Volume 3, No. 1 (Spring 2000)
Persons with an Austrian perspective must evaluate the probability that an Austrian message will reduce their publication chances in mainstream journals. Since historically the discrimination against Austrian scholarship has been high, a new Austrian academic infrastructure has emerged. We have a Dual Academy: mainline journals and universities, and an alternative Austrian–classical liberal research and teaching infrastructure. Institutions evolve to meet needs prompted by human action. Very often today, the costs of publication to the author are increased by the convention of making editorial decisions by groups of persons. One has to satisfy not one editor, but a group of scholars. Presumably this is done to assure quality control, and to balance the supply and demand for papers using non-price methods.
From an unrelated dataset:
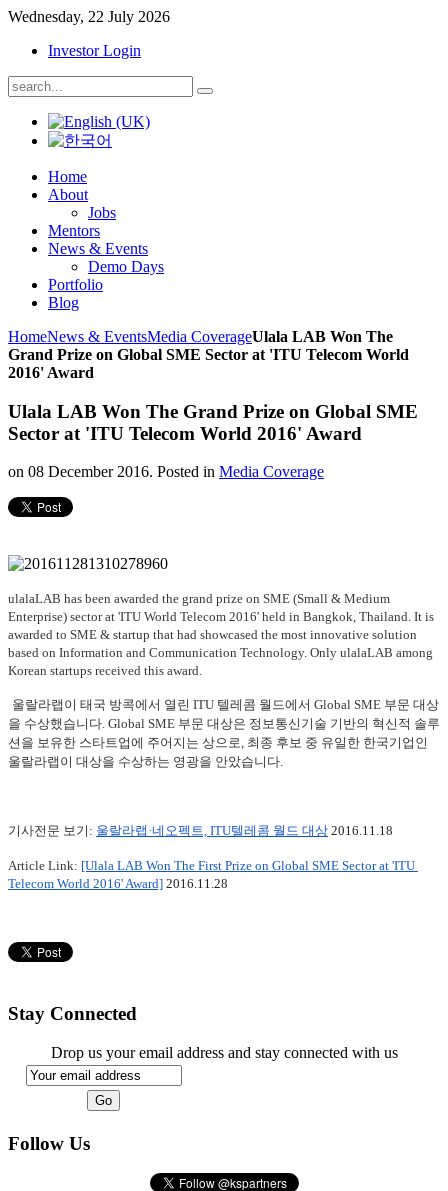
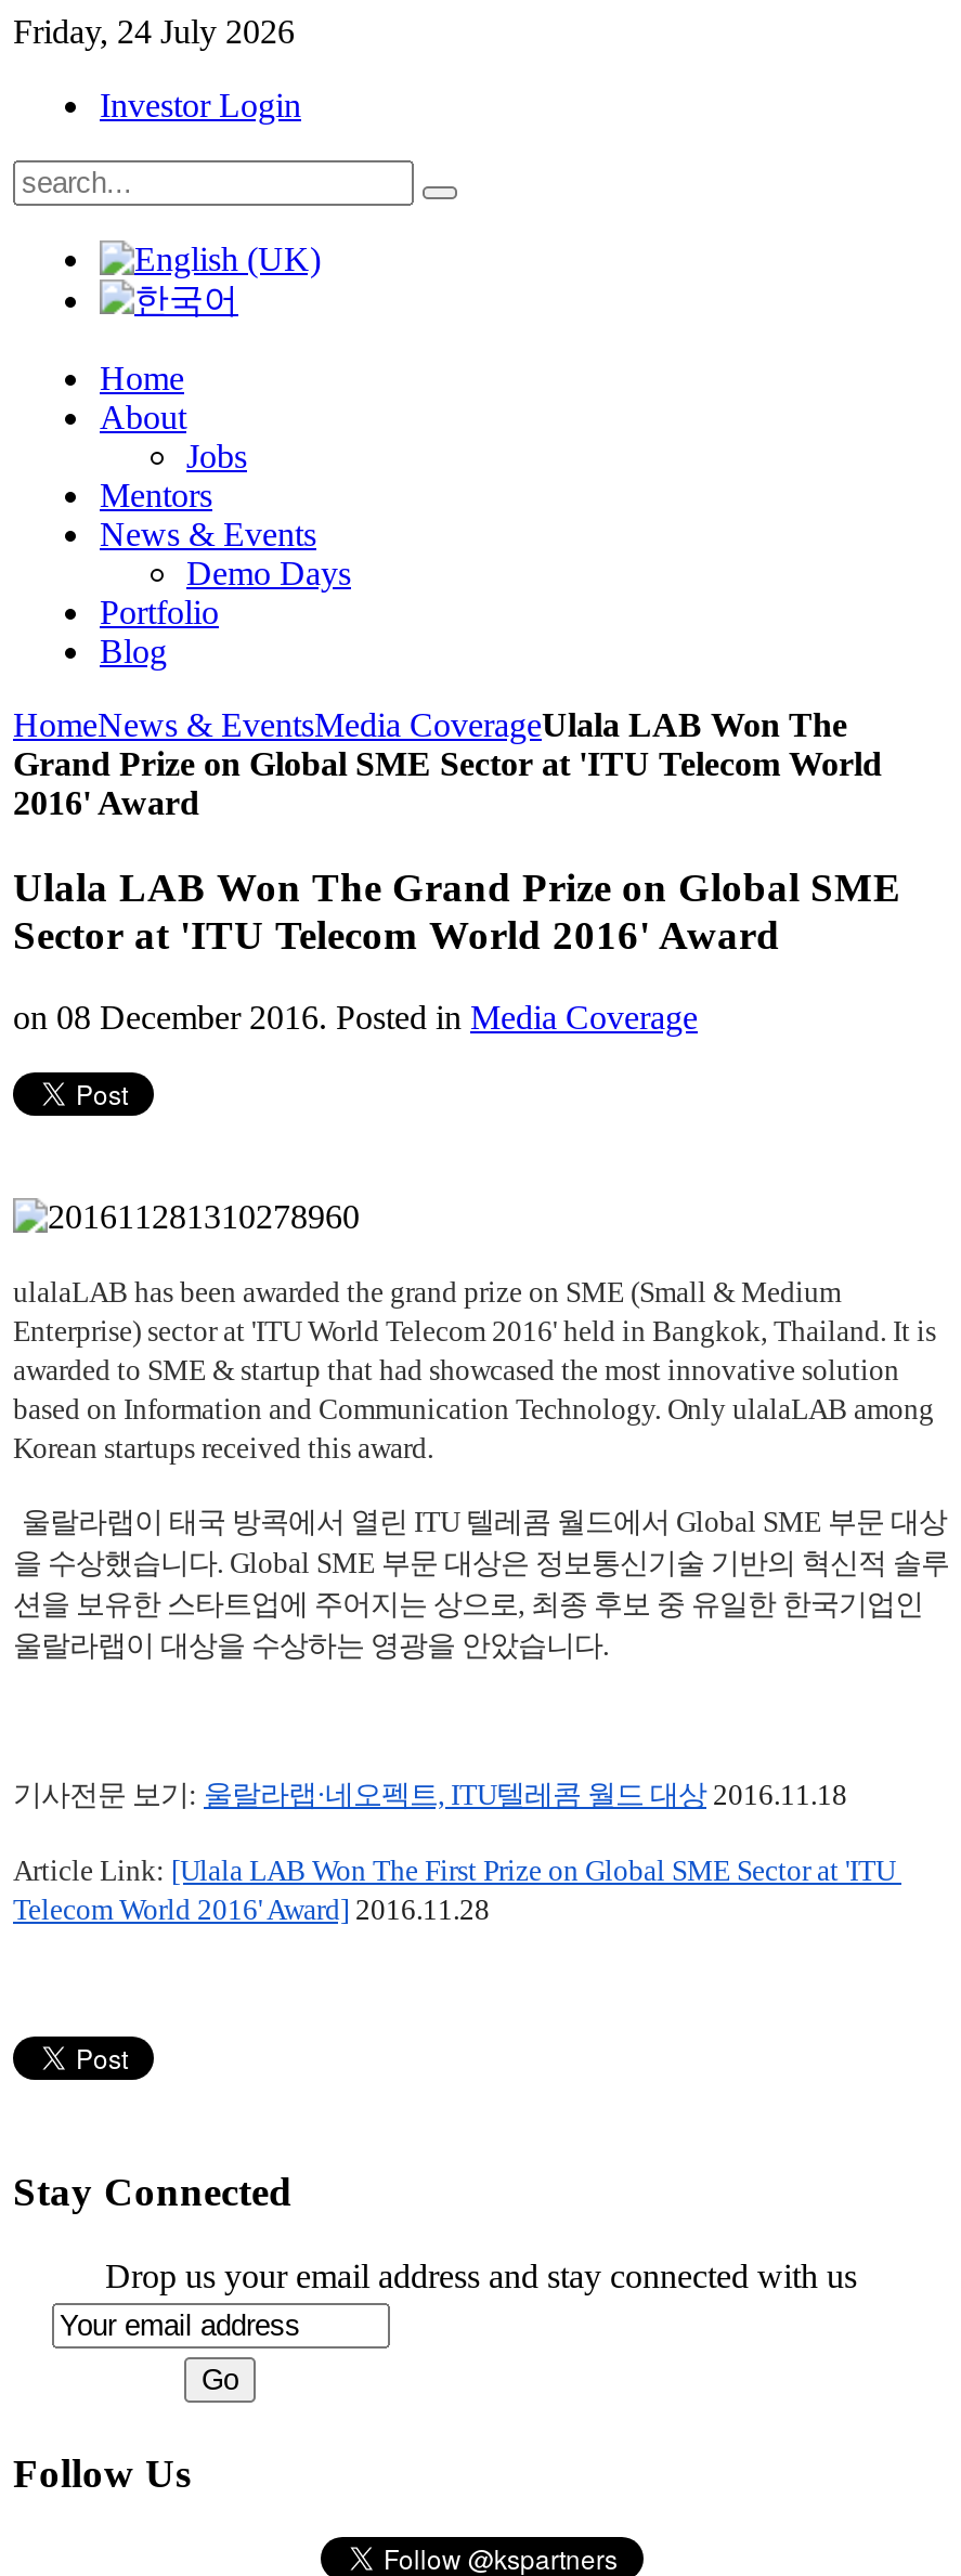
[8,8,170,25] Wednesday, 22 July 2026 -> [13,13,295,50] Friday, 24 July 2026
While this raises the cost of publication in general, it particularly hurts those whose ideas deviate from the ideological mainstream, including Austrian economists. This, has led to the Dual Academy. As the Internet and other forms of electronic communication grow, it may well be that the conventional modes of communication (academic journals and university classrooms) may lose some of their importance. While much Internet academic discourse is qualitatively lacking, at least it is not censored. The Austrian infrastructure and technological change, then, have reduced the ability of mainstream economists to submerge views that vary dramatically from their own perspective on the world. This bodes well for the
continued growth in the early twenty-first century in the Austrian “market share” in the world of ideas.